What political censorship looks like inside an LLM's weights (Qwen 3.5)

vas-blog.pages.dev

82 points by s314 4 days ago

Seems mildly interesting, but clearly written by an LLM.

nickvec 4 days ago

Only read the TLDR, but curious on what specific giveaways (beyond em dashes) you clocked?
- zihotki 4 days ago
  
  It's an unreadable word soup in general
- never_inline 4 days ago
  
  ^F load-bearing
- gavinsyancey 4 days ago
  
  Giving dramatic-sounding but meaningless titles to random concepts, generally overdramatizing and overemphasizing things, excessive italics / bold / formatting.
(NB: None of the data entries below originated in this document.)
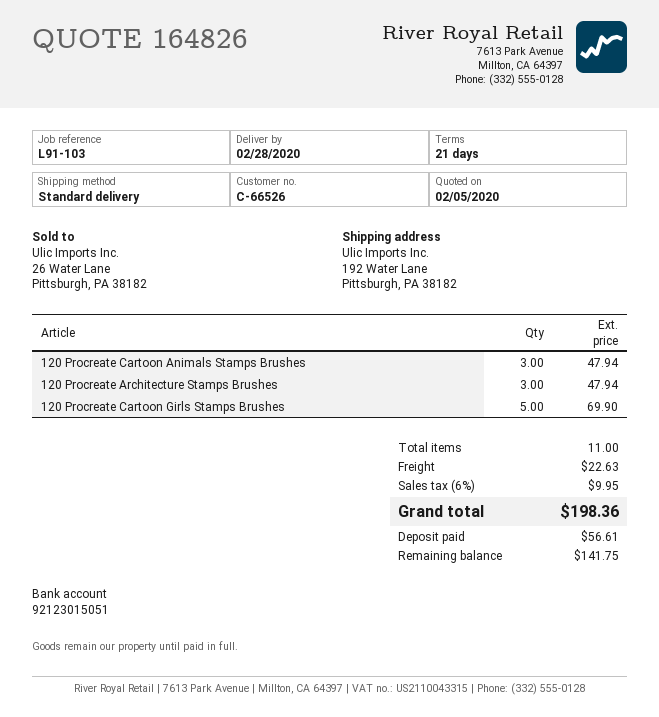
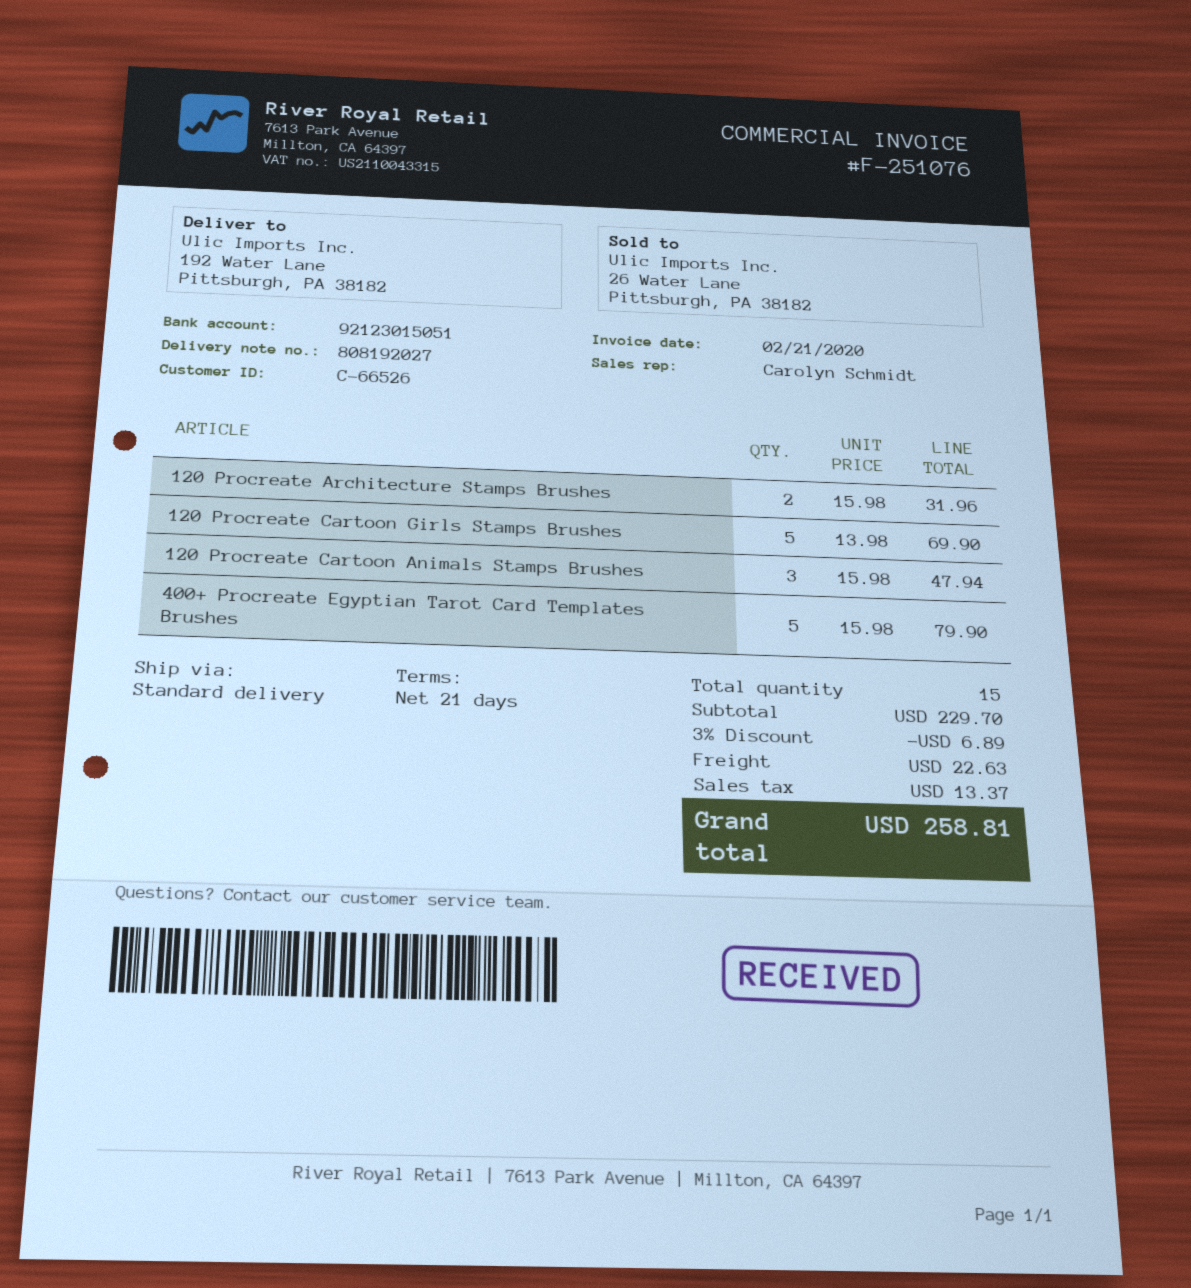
120 Procreate Architecture Stamps Brushes: 3 for 47.94 -> 2 for 31.96
400+ Procreate Egyptian Tarot Card Templates Brushes: none -> 5 for 79.90
total quantity: 11 -> 15
discount: none -> 3% = 6.89
tax: 9.95 -> 13.37
total: 198.36 -> 258.81

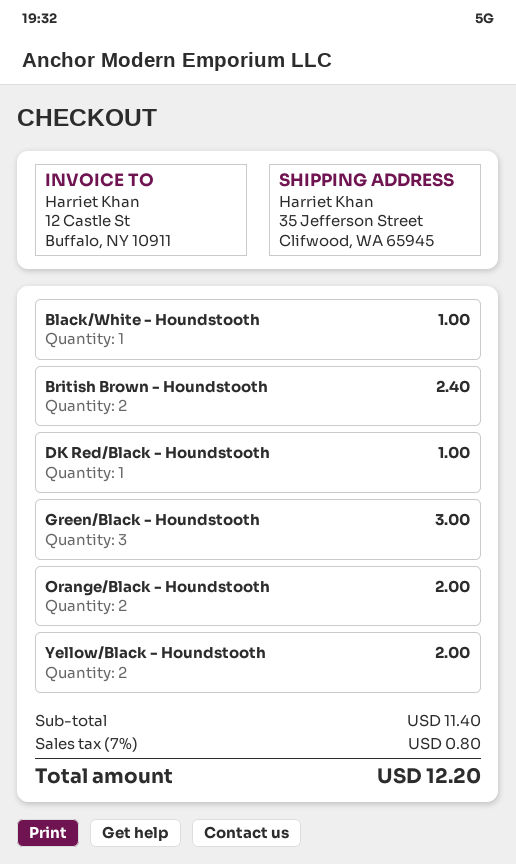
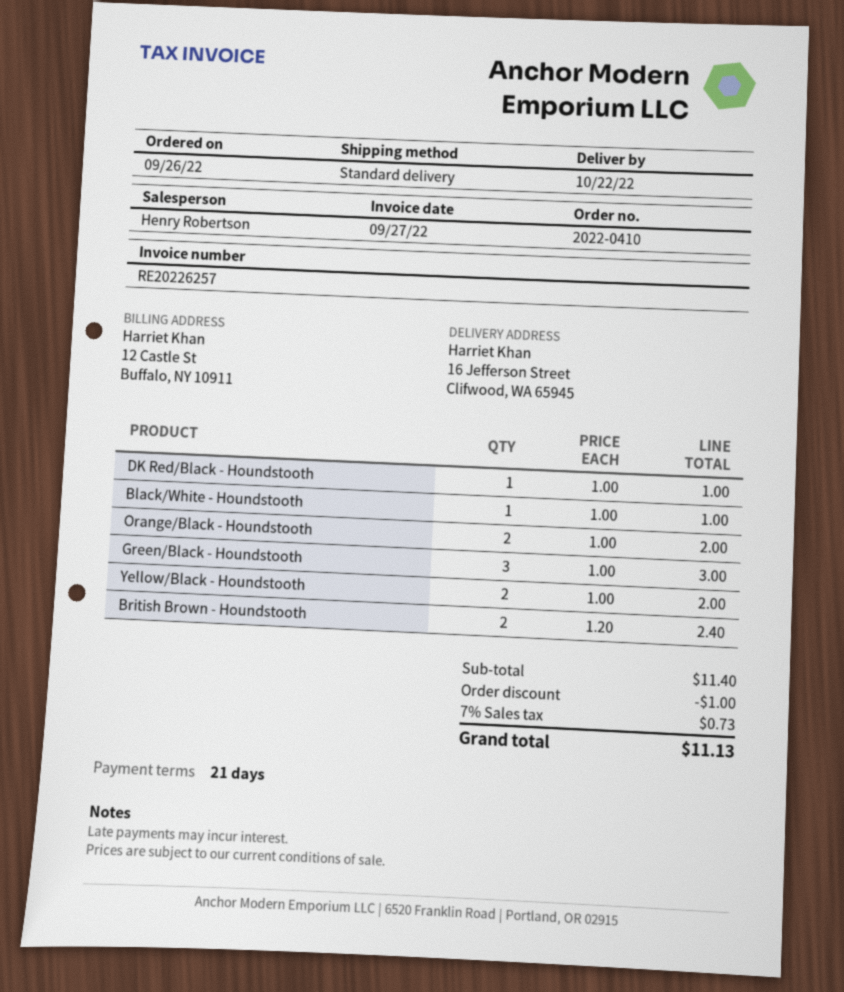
ship to: 35 Jefferson Street, Clifwood, WA 65945 -> 16 Jefferson Street, Clifwood, WA 65945
discount: none -> 1.00
tax: 7% = 0.80 -> 7% = 0.73
total: 12.20 -> 11.13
The sentance that gave it away for me was "It falls into a different trained template: denial or propaganda."

nyrikki 4 days ago

Yes, there are better tools with ggml-org/gpt-oss-20b-GGUF where you can see a less terse refusal for the prompt

      "Did the FBI send a letter and audio tapes from a wiretap to MLK jr. telling him to commit suicide or they would release information?"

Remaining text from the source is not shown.